*Exercise*: When you reach a picture, skip it, and retype every line below exactly.

= Beginning of Section =

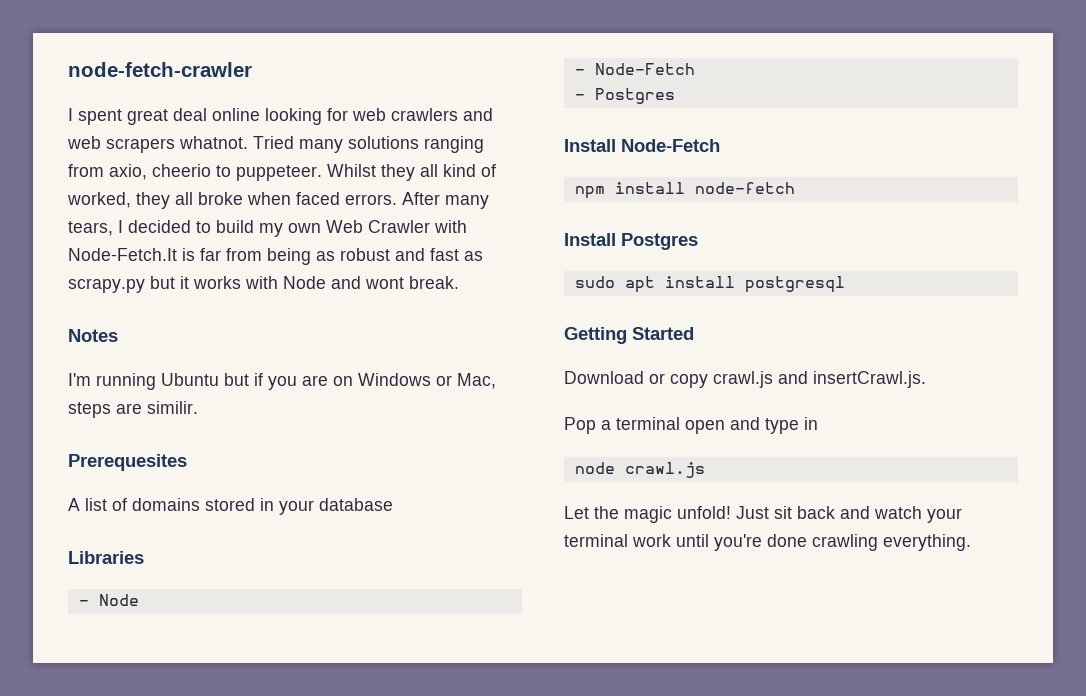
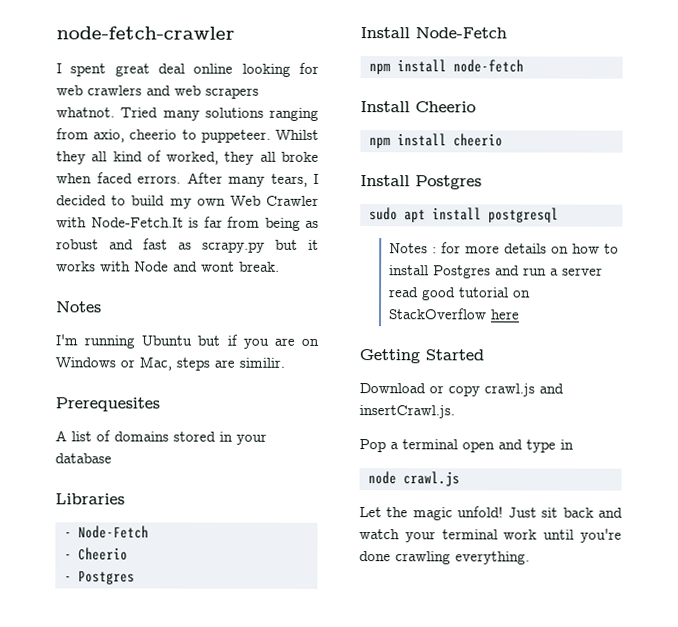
[98,594,139,606] [574,63,695,75] Node // - Node-Fetch -> [77,525,149,539] [63,547,128,561] Node-Fetch // - Cheerio
(795, 188) none -> [360,101,476,113] [368,133,503,149] // Install Cheerio // npm install cheerio
(845, 284) none -> [388,242,619,254] [388,265,603,279] [388,287,531,301] [387,308,520,320] // Notes : for more details on how to install Postgres and run a server read good tutorial on StackOverflow here

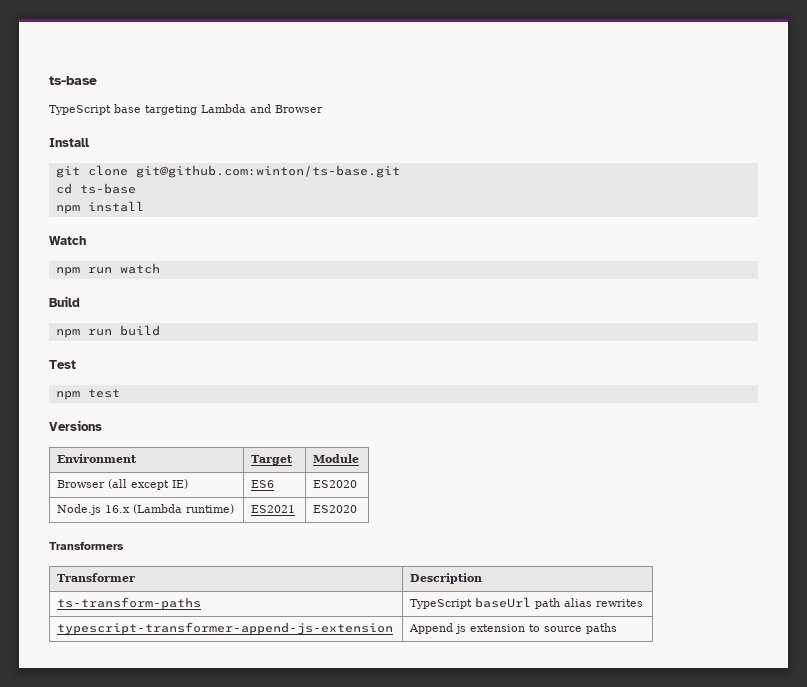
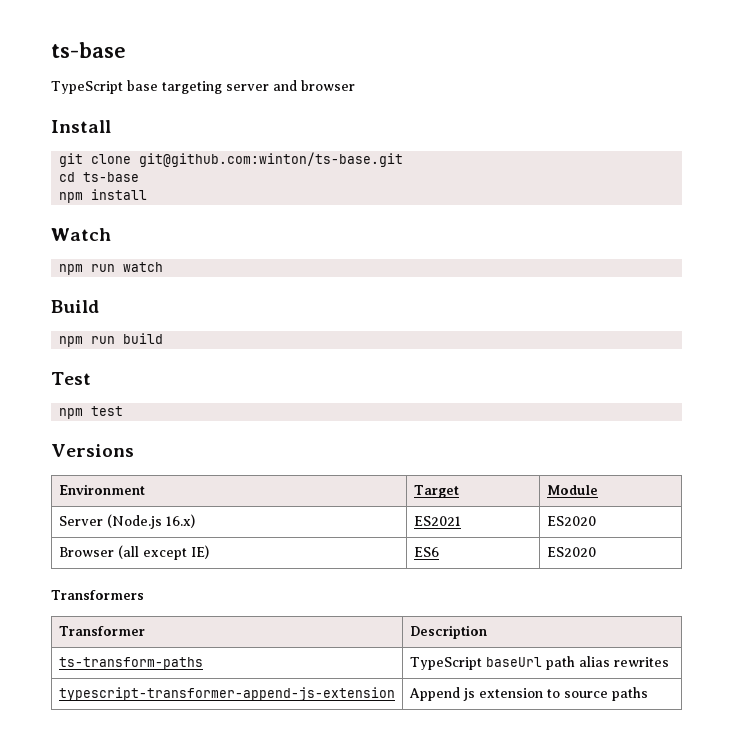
[201,104,323,113] Lambda and Browser -> [226,80,355,91] server and browser
(360, 458) none -> [58,514,195,529] [413,516,461,526] [546,516,596,526] // Server (Node.js 16.x) | ES2021 | ES2020
[57,504,235,515] [251,505,296,513] [313,505,358,513] // Node.js 16.x (Lambda runtime) | ES2021 | ES2020 -> (596, 552) none

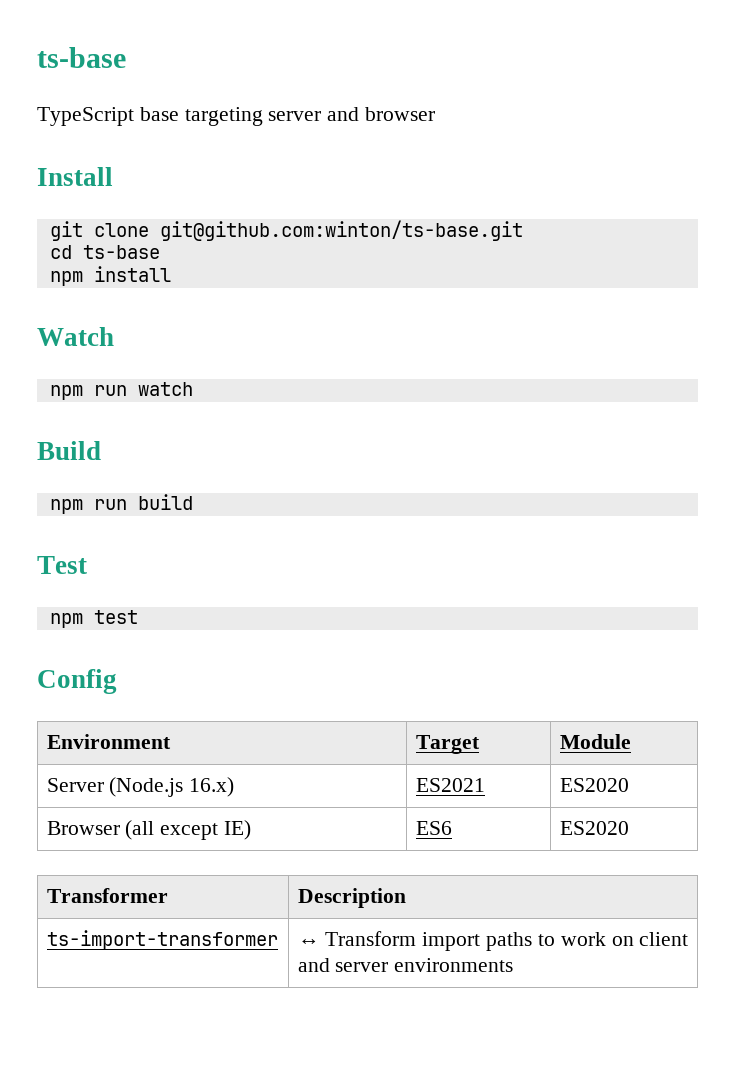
[51,444,134,457] Versions -> [37,669,117,694] Config
[51,590,144,600] // Transformers -> (629, 828) none
[58,657,203,670] [409,656,669,670] [58,687,395,701] [408,687,648,701] ts-transform-paths | TypeScript baseUrl path alias rewrites // typescript-transformer-append-js-extension | Append js extension to source paths -> [46,930,278,950] [297,931,689,951] [297,958,514,972] ts-import-transformer | ↔ Transform import paths to work on client and server environments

= End of Section =

*Completed exercise*:
[98,594,139,606] [574,63,695,75] Node // - Node-Fetch -> [77,525,149,539] [63,547,128,561] Node-Fetch // - Cheerio
(795, 188) none -> [360,101,476,113] [368,133,503,149] // Install Cheerio // npm install cheerio
(845, 284) none -> [388,242,619,254] [388,265,603,279] [388,287,531,301] [387,308,520,320] // Notes : for more details on how to install Postgres and run a server read good tutorial on StackOverflow here

[201,104,323,113] Lambda and Browser -> [226,80,355,91] server and browser
(360, 458) none -> [58,514,195,529] [413,516,461,526] [546,516,596,526] // Server (Node.js 16.x) | ES2021 | ES2020
[57,504,235,515] [251,505,296,513] [313,505,358,513] // Node.js 16.x (Lambda runtime) | ES2021 | ES2020 -> (596, 552) none

[51,444,134,457] Versions -> [37,669,117,694] Config
[51,590,144,600] // Transformers -> (629, 828) none
[58,657,203,670] [409,656,669,670] [58,687,395,701] [408,687,648,701] ts-transform-paths | TypeScript baseUrl path alias rewrites // typescript-transformer-append-js-extension | Append js extension to source paths -> [46,930,278,950] [297,931,689,951] [297,958,514,972] ts-import-transformer | ↔ Transform import paths to work on client and server environments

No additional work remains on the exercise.